Native American Presence in Deerfield, Massachusetts

Who were the Pocumtuck people?

The Indigenous people known to us as Pocumtuck inhabited the territory that, in the present day, includes the towns of Deerfield, South Deerfield, Sunderland, and Greenfield in Massachusetts. The name Pocumtuck comes from the word Pocumpetekw (“by turns, swift, sandy, and shallow”), describing the river now called the Deerfield River. Culturally, these Indigenous people were Algonkian, and they spoke a dialect in the Algonquian language family. Politically, their closest allies were the neighboring Native communities along the Kwinitekw (“long river”) now called the Connecticut River: the Nonotuck of present-day Hadley, Hatfield, and Northampton; the Agawam of present-day Springfield and Agawam; the Woronoco of present-day Westfield; and the Sokoki of present-day Northfield and Brattleboro.

What were Pocumtuck lives like?

Like other Native people in present-day New England, Pocumtuck families moved seasonally throughout the landscape, hunting big and small game and waterfowl, gathering wild plant foods and medicines, fishing, and collecting wood. Some forested areas were periodically burned to clear out underbrush for easier travel and hunting, and to encourage the growth of berry bushes and nut-bearing trees.

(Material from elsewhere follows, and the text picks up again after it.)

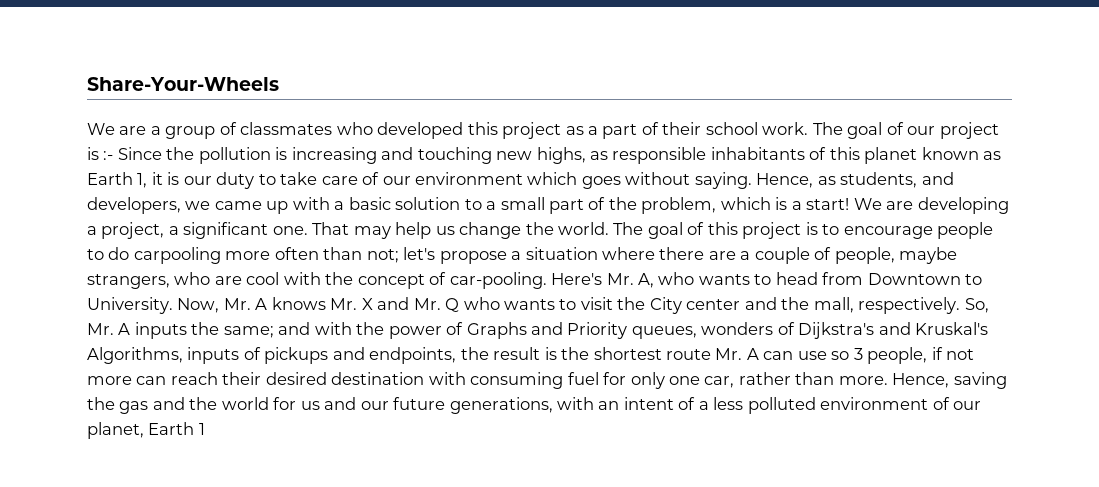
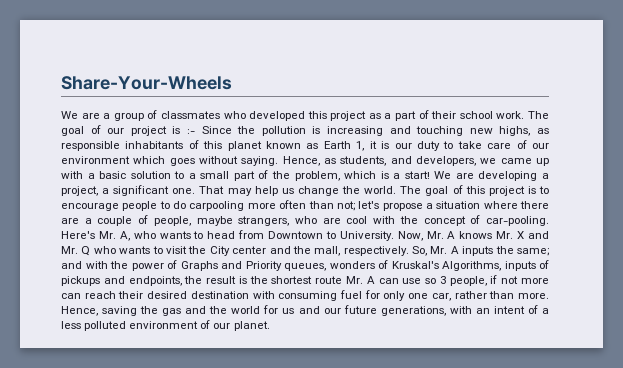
[798,322,911,339] Dijkstra's and -> (388, 264) none
[87,422,205,439] planet, Earth 1 -> [233,321,270,331] planet.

Native technologies made it possible to live comfortably and sustainably. Specialized lithic tools (knives, axes, spears, projectile points) were chipped from flint for various purposes. Clothing was made from tanned animal hides and furs, sewn together with sinew and waterproofed with grease if needed. Plants like milkweed and dogwood were harvested and twined into thread for weaving baskets. These were also made from folded birch bark, or woven from splints harvested by pounding ash logs to separate into annual rings. Tasks like hunting, home-building, food gathering, and craftwork, in most Algonkian communities, were shared by men, women, and children alike, according to their particular abilities and skills.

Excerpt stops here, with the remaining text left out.